Augmentation de la demande additionnelle
Le marché de l’emploi, en l’occurrence, qui connaît un ralentissement depuis 2011, serait confronté à de graves déséquilibres, sources de tensions et d’instabilité après la crise sanitaire. En effet, au cours du deuxième trimestre 2020, le taux de chômage s’est stabilisé, malgré l’important sureffectif du secteur public, aux alentours de 15%.
«Cette situation est appelée, cependant, à la lumière de l’aggravation de la récession durant le second trimestre et le reste de l’année, à subir de profonds changements sous le double effet de l’augmentation de la demande additionnelle résultant du retour d’une partie des travailleurs tunisiens à l’étranger dont il est attendu la rupture de leur contrat de travail ou de son non renouvellement, compte tenu des perspectives de récession dans la plupart des pays d’accueil et/ou des conditions sanitaires qui y prévalent».
Le forum identifie, également, la forte réduction de l’offre d’emplois en relation avec les problèmes de trésorerie auxquels se trouvent confrontées de nombreuses entreprises tunisiennes, d’une part, de la baisse de la demande aussi bien intérieure qu’extérieure. «Des centaines d’entreprises sont, d’ores et déjà, acculées à recourir au chômage partiel dans l’espoir qu’une reprise prochaine de la demande leur permette de retrouver leur rythme de croisière».

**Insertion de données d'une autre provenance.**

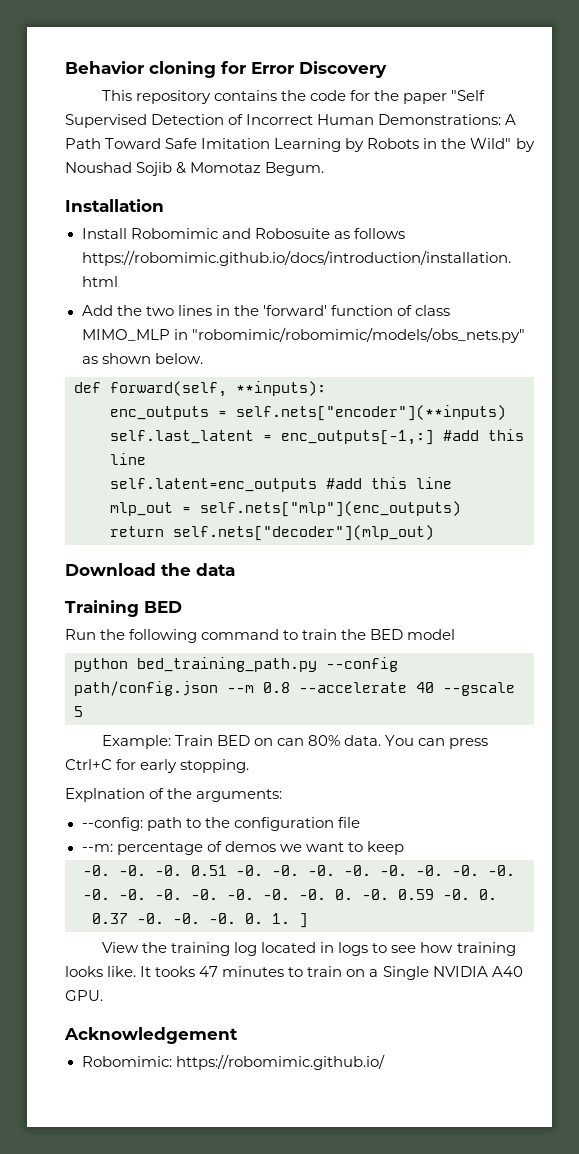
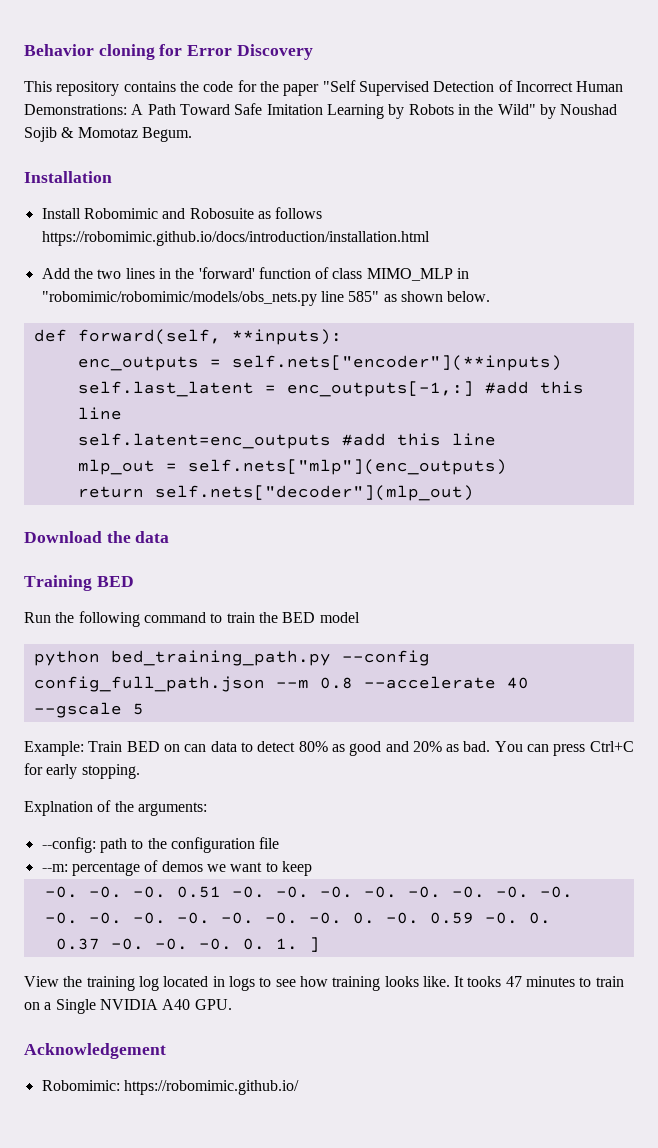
- Add the two lines in the 'forward' function of class MIMO_MLP in "robomimic/robomimic/models/obs_nets.py" as shown below.
+ Add the two lines in the 'forward' function of class MIMO_MLP in "robomimic/robomimic/models/obs_nets.py line 585" as shown below.
- python bed_training_path.py --config path/config.json --m 0.8 --accelerate 40 --gscale 5
+ python bed_training_path.py --config config_full_path.json --m 0.8 --accelerate 40 --gscale 5
- Example: Train BED on can 80% data.
+ Example: Train BED on can data to detect 80% as good and 20% as bad.

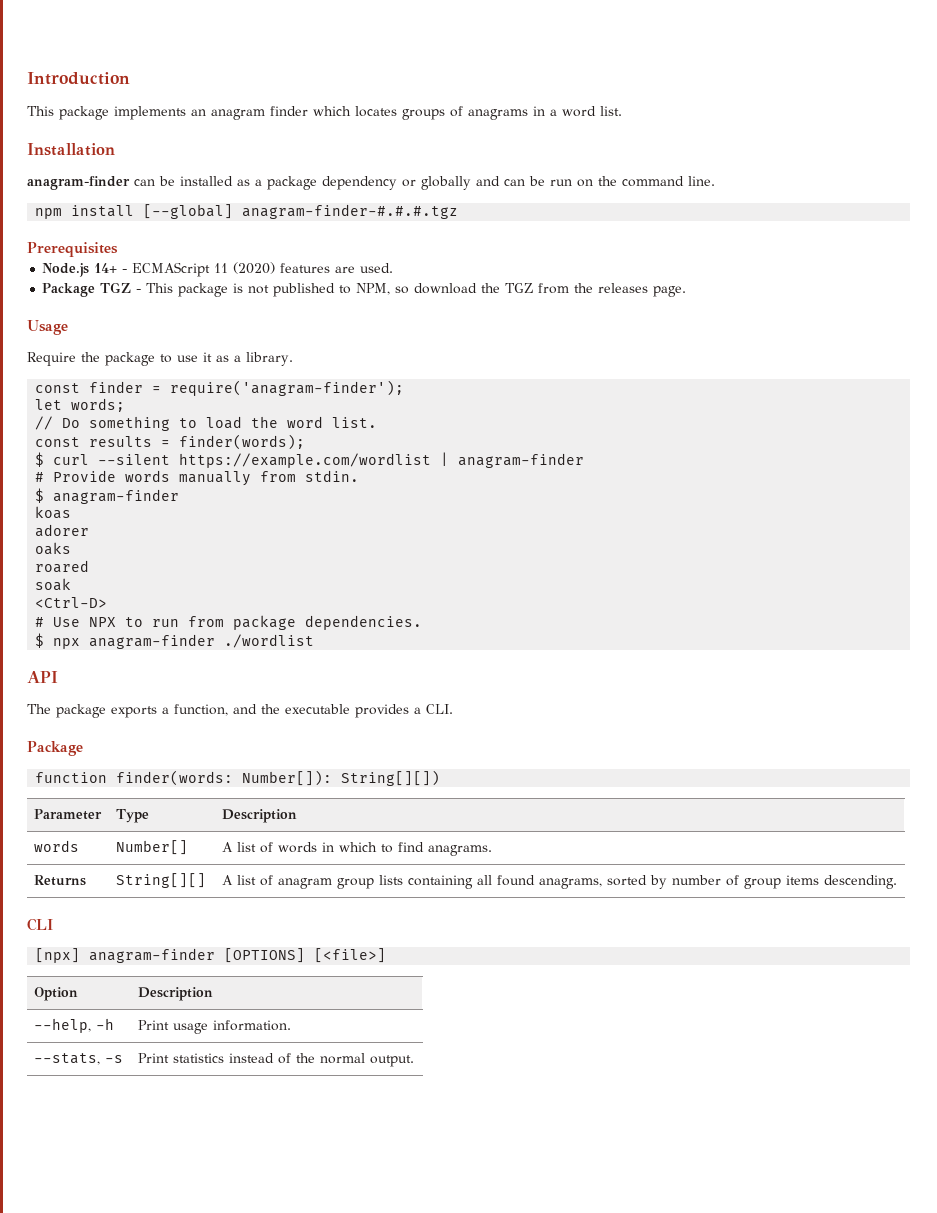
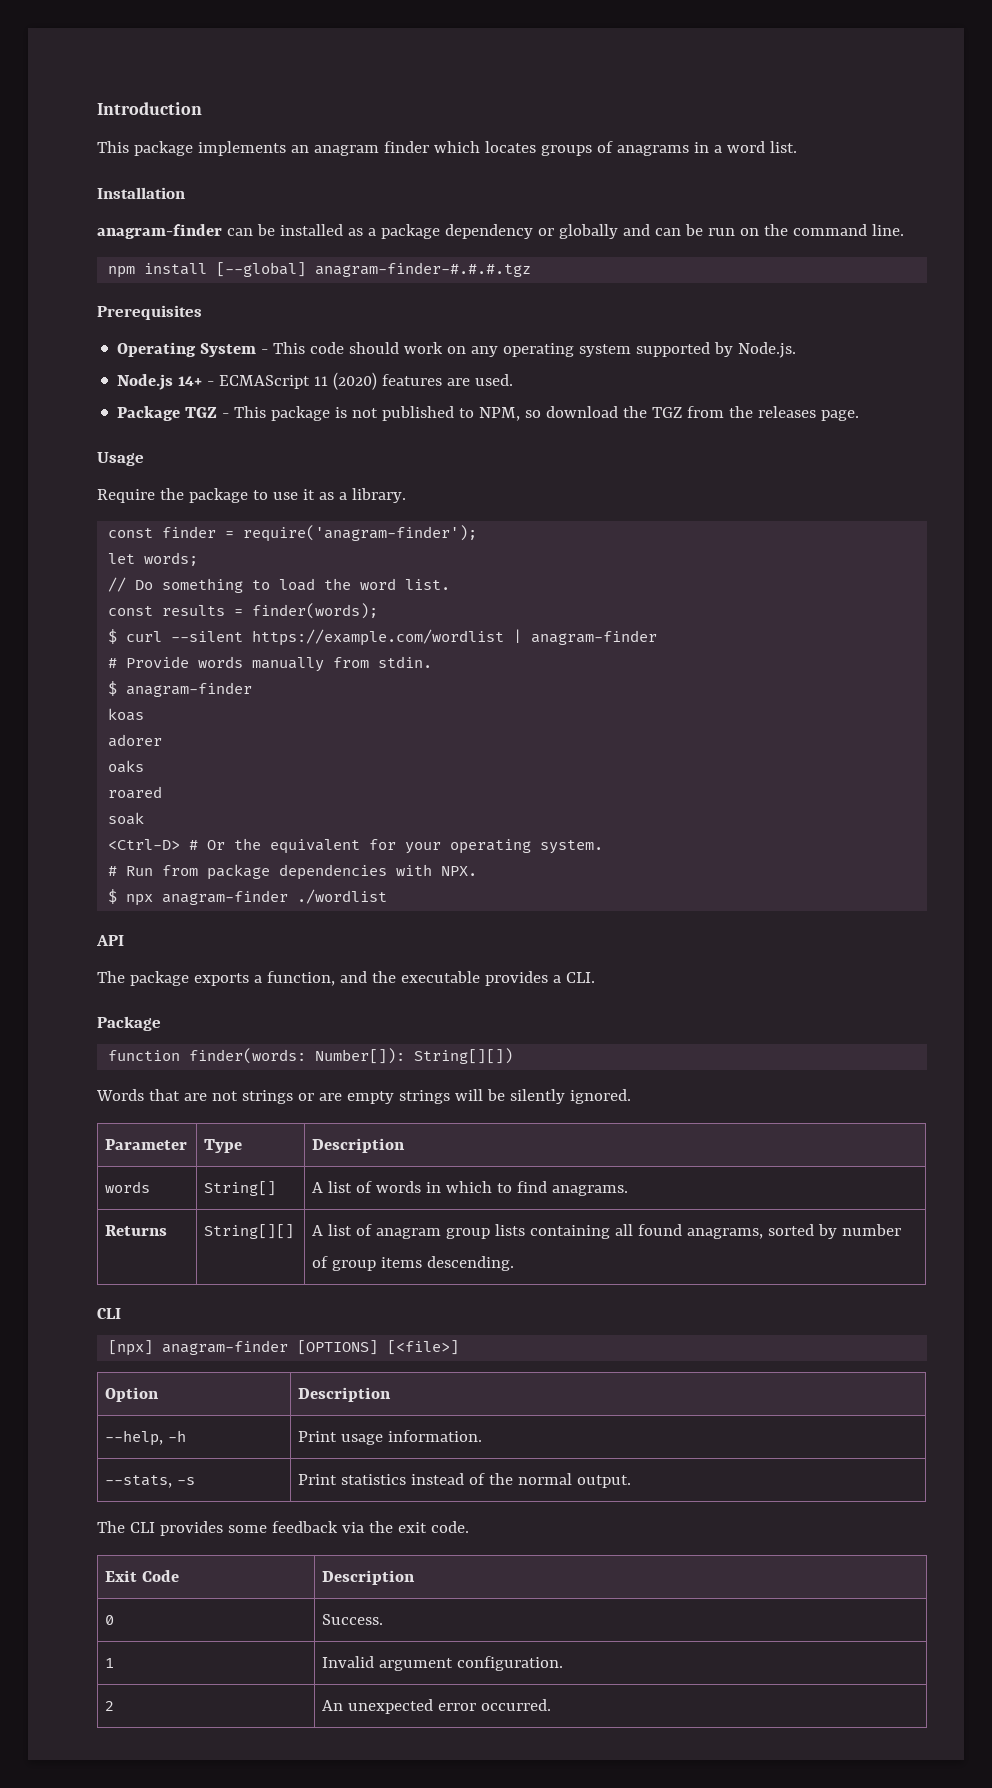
+ Operating System - This code should work on any operating system supported by Node.js.
- <Ctrl-D>
- # Use NPX to run from package dependencies.
+ <Ctrl-D> # Or the equivalent for your operating system.
+ # Run from package dependencies with NPX.
+ Words that are not strings or are empty strings will be silently ignored.
- words | Number[] | A list of words in which to find anagrams.
+ words | String[] | A list of words in which to find anagrams.
+ The CLI provides some feedback via the exit code.
+ Exit Code | Description
+ 0 | Success.
+ 1 | Invalid argument configuration.
+ 2 | An unexpected error occurred.

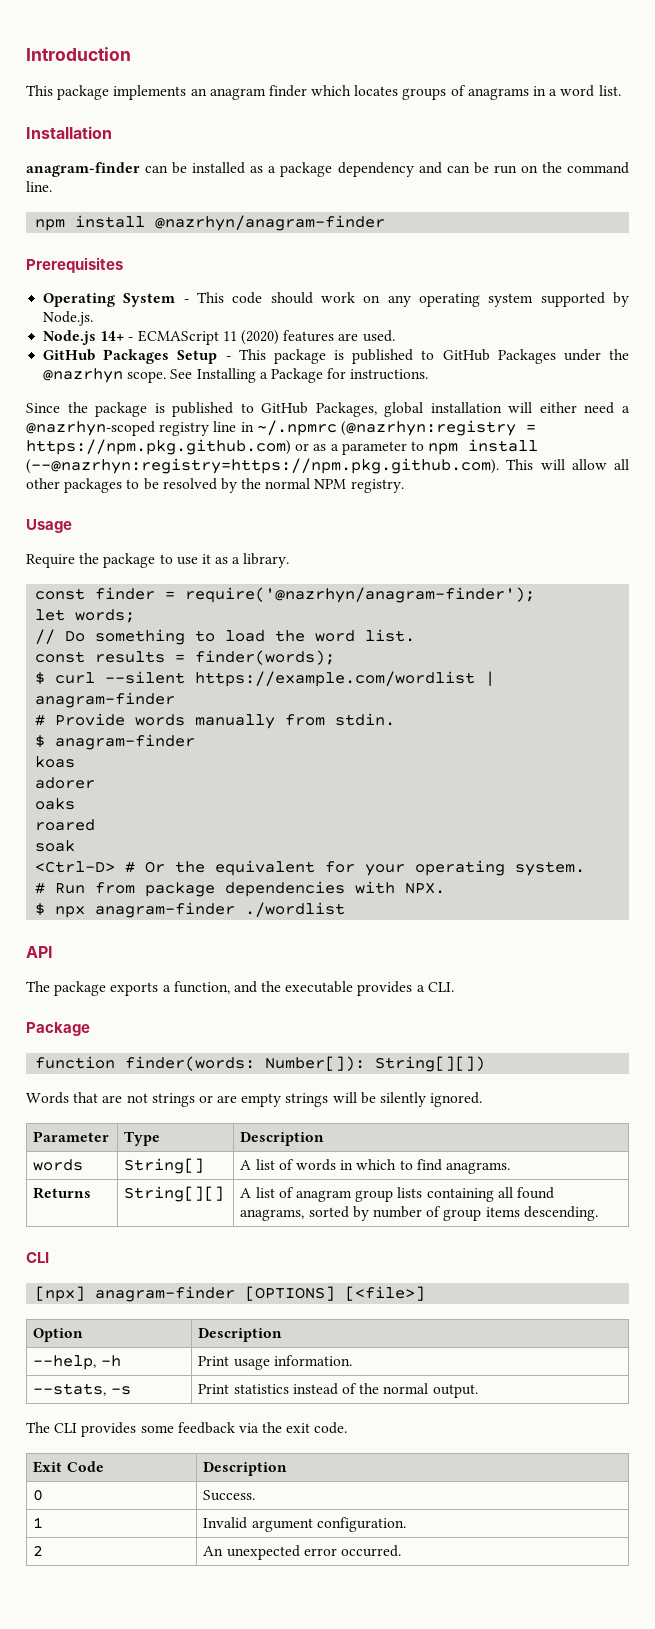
- anagram-finder can be installed as a package dependency or globally and can be run on the command line.
+ anagram-finder can be installed as a package dependency and can be run on the command line.
- npm install [--global] anagram-finder-#.#.#.tgz
+ npm install @nazrhyn/anagram-finder
- Package TGZ - This package is not published to NPM, so download the TGZ from the releases page.
+ GitHub Packages Setup - This package is published to GitHub Packages under the @nazrhyn scope. See Installing a Package for instructions.
+ Since the package is published to GitHub Packages, global installation will either need a @nazrhyn-scoped registry line in ~/.npmrc (@nazrhyn:registry = https://npm.pkg.github.com) or as a parameter to npm install (--@nazrhyn:registry=https://npm.pkg.github.com). This will allow all other packages to be resolved by the normal NPM registry.
- const finder = require('anagram-finder');
+ const finder = require('@nazrhyn/anagram-finder');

Les prévisions publiées dans le rapport élaboré conjointement par le ministère du Développement, de l’Investissement et de la Coopération internationale et le Pnud tablent sur une forte aggravation du chômage avec un taux pouvant passer de 15.2 à 21.6%, dépassant de près de 3 points de pourcentage le niveau de 2011 (18.6%), «ce qui ferait basculer près de 475.000 personnes dans la pauvreté, et partant porterait le taux de pauvreté à 19.2 contre 15.2%».
Contraction de l’investissement
La tendance à la baisse de l’investissement risque de s’accentuer dans cette période d’attentisme. La baisse des importations de biens d’équipement observée au cours du premier trimestre (- 14% du dinar constant par rapport à l’euro) s’accentue durant le second trimestre avec une baisse en dinars constants de 42%. Les baisses, touchant de nombreux secteurs, se sont fortement accentuées entre le premier et le second trimestre de l’année en cours.
Par ailleurs, une baisse des IDE de l’ordre de 15% en dinars constants par rapport à l’euro est observée durant les 5 premiers mois de l’année malgré la légère reprise des investissements dans le forage et l’exploration des hydrocarbures.
Pour le reste de l’année, le forum indique que « les données laissent présager une forte contraction de l’investissement à la lumière de la révision à la baisse des programmes d’investissement des entreprises sous l’effet de la diminution de la demande finale intérieure et extérieure».
D’après le rapport conjoint Mdici-Pnud consacré à l’impact économique de Covid-19 en Tunisie, une baisse de l’investissement en volume de 8% est prévue en 2020.